この本の著者、佐藤雅彦さんの頭の中って、
どうなってるんだろう!? 

身近にあるものも、
ちょっと見方を変えるだけで、
新しい発見に満ちたモノに生まれ変わる。
「あ、そうだったのか! 」
とびっくりしたり、
納得させられたり。

佐藤さんは、CMプランナーとしても
数々の名作を残しているヒトだ。

「ポリンキーポリンキーおいしさ〜の秘密はね……♪」
「バザールでござーる」
「スコーン、スコーン、コイケヤスコーン♪」など、
一度見たら忘れられないどころか、
頭にくっついて離れなくなってしまうくらい
印象的なモノばかり。
あの、大ヒットした「だんご3兄弟」も、
彼が手がけたものだ。

この『ねっとのおやつ』は、
So-netで毎日配信されていた、
インターネット上のアニメーションを、
単行本にまとめたもの。
アニメとしても面白いものを、
紙媒体用に再構成して、
ていねいにつくりあげている。

ちょっとした思いつきや、
発見は誰にでもある。
佐藤さんはそれをさらにじ〜っくりとみて、
面白がり、発想をふくらませ、
あっそうか、
と思わせるような形にして
私たちの前に差し出す。

例えば、四国とオーストラリアは形が似てるな……
とは誰でも思いつくだろう。
それを、まず北海道や九州と四国を
入れ替えてみて比較する。

さらに実際の地図上で、
オーストラリアを縮尺して
四国と入れ替えてみせてくれる。
言葉で書くと説明的になってしまうけど、
これをシンプルでカワイイ線の絵と、
実際の地図で見せられると、
おおっと思う。
ぜひ現物の本を見てください!

この面白さは、マネできそうで難しい。
誰もがなんとなく見ているけれど、
ちゃんとは見えていないもの。
それを彼は発見し、調理して、
シンプルでカワイイ作品に仕上げて、
ひょいっとみせてくれる。
子どものような好奇心を失わない、
天才だと思う。

この本の以前に出版された、
『プチ哲学』(マガジンハウス)、
『クリック』(講談社)
もぜひ合わせて読まれることをおすすめします。
(『ねっとのおやつ』のアニメが全部収録された、
CD-ROM版もあります。

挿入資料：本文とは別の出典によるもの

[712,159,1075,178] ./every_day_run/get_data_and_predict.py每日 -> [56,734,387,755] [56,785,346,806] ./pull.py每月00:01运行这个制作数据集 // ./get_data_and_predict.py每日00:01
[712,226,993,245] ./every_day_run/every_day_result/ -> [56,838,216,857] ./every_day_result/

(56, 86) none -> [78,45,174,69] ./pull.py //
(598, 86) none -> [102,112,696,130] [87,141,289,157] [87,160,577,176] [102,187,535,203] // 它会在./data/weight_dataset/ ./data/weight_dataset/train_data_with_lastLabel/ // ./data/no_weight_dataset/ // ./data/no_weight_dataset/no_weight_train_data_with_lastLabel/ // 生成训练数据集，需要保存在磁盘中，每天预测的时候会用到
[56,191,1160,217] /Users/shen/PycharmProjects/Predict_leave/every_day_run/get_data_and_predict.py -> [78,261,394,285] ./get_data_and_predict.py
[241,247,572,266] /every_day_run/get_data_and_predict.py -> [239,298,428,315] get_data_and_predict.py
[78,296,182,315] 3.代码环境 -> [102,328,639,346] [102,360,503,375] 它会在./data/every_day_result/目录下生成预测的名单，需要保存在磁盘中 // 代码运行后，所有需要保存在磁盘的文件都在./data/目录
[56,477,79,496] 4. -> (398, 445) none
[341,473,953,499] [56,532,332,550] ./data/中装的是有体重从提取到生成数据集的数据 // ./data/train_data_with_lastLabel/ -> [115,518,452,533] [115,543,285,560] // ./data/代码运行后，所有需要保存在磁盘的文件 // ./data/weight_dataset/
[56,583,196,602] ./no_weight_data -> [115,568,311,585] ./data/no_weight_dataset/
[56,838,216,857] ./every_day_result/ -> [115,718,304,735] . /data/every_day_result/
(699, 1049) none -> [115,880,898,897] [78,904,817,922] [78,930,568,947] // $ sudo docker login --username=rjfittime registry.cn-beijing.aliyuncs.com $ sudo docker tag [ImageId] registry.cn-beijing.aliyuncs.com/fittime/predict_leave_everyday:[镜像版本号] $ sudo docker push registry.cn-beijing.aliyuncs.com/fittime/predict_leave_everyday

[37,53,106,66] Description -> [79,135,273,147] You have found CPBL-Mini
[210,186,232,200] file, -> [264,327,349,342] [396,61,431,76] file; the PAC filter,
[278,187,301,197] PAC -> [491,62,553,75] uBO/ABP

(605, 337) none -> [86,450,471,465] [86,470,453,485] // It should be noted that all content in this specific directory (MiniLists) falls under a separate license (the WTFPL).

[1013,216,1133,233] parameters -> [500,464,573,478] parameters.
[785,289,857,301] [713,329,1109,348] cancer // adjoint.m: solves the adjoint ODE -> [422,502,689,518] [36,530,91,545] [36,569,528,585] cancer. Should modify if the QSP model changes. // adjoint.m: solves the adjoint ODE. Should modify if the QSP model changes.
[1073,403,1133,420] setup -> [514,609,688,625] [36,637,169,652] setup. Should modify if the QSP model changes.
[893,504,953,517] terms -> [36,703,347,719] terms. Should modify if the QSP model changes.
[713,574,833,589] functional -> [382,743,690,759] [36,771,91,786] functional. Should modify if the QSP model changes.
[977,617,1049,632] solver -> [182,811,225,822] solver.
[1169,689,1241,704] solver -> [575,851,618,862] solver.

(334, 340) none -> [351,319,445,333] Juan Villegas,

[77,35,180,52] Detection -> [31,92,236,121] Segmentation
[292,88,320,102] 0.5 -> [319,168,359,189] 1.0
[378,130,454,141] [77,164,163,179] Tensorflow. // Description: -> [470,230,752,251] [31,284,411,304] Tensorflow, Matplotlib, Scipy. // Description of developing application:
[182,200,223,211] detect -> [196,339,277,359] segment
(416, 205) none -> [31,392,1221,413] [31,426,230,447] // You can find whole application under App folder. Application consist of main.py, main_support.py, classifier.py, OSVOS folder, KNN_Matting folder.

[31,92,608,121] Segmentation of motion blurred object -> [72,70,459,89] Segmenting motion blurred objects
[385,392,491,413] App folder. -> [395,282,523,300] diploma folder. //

)


固くなってしまったり、
煮詰まってしまったりしてる脳味噌くんに、
ぜひ佐藤ワールドの刺激を。
目からウロコ、だけじゃなくて、
かさぶたやらコテイカンネンなど、
もろもろの錆ついちゃったモノが
ボロボロといっぺんに洗い出されて、
頭がちょっぴり良くなったような気がします。